Relationship Between Asthma Medication and Antibiotic Use*

James H. Glauber, MD, MPH; Anne L. Fuhlbrigge, MD, MS; Jonathan A. Finkelstein, MD, MPH; Charles J. Homer, MD, MPH and Scott T. Weiss, MD, MS, FCCP

* From the Clinical Effectiveness Program (Dr. Glauber), Children’s Hospital; Channing Laboratory (Drs. Fuhlbrigge and Weiss), Brigham and Women’s Hospital, Harvard Medical School; Department of Ambulatory Care and Prevention (Dr. Finkelstein), Harvard Medical School; and National Initiative on Children’s Healthcare Quality (Dr. Homer), Boston, MA.

Correspondence to: James H. Glauber, MD, MPH, Clinical Effectiveness Program, Children’s Hospital, Boston, Harvard Medical School, 333 Longwood Ave, Boston, MA 02115; e-mail: glauber{at}tch.harvard.edu

Study objectives: Increasing morbidity due to asthma and antimicrobial resistance among human pathogens are both major public-health concerns. Numerous studies describe the overuse of antibiotics in general populations and underuse of anti-inflammatory medications by asthmatic patients. However, little is known about the relationship between asthma medication and antibiotic use in asthmatics. Specifically, we tested the hypothesis that higher use of bronchodilator and anti-inflammatory medication by asthmatics, as a marker of problematic asthma, is associated with greater antibiotic use. We also test the hypothesis that physicians who are low prescribers of anti-inflammatory medications are high prescribers of antibiotics.
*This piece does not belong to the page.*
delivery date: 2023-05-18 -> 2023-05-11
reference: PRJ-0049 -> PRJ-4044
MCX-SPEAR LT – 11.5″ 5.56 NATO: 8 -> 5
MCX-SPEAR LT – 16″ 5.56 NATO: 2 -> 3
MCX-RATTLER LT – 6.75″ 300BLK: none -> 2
Design: We conducted a retrospective cohort study evaluating asthma medication and antibiotic use by children and adults with asthma and the prescribing of these medications by primary-care physicians.
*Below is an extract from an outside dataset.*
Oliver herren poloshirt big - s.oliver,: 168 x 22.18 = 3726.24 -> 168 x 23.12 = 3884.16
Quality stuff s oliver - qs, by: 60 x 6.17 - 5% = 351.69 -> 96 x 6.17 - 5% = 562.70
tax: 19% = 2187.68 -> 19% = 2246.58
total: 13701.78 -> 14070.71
Setting/patients: Subjects were continuously enrolled asthma patients aged 6 to 55 years receiving care in an urban, group-model, health maintenance organization.

Interventions: None.

Measurement and results: Main outcome measures were (1) antibiotic use by asthmatics stratified by low, moderate, and high bronchodilator use; (2) antibiotic use by asthmatics stratified by no, intermittent, and long-term anti-inflammatory use; and (3) correlation between physician-level anti-inflammatory agent to bronchodilator ratio (AIF:BD) and their rate of antibiotic prescribing. We found that (1) high bronchodilator users received 1.72 antibiotics per person-year (95% confidence interval [CI], 1.62 to 1.83), whereas low bronchodilator users received 1.23 antibiotics per person-year (95% CI, 1.19 to 1.27; p < 0.0001); (2) long-term users of anti-inflammatory agents received 1.85 antibiotics per person-year (95% CI, 1.76 to 1.95), whereas those not receiving an anti-inflammatory agent received 0.95 antibiotics per person-year (95% CI, 0.90 to 1.00; p < 0.0001); and (3) despite variations in physician AIF:BDs and antibiotic prescribing, respectively, these measures were not correlated.

Conclusions: Antibiotic use and asthma medication use are positively associated in a cohort of asthma patients. Greater effort is needed to define the appropriate role of antibiotics in asthma management.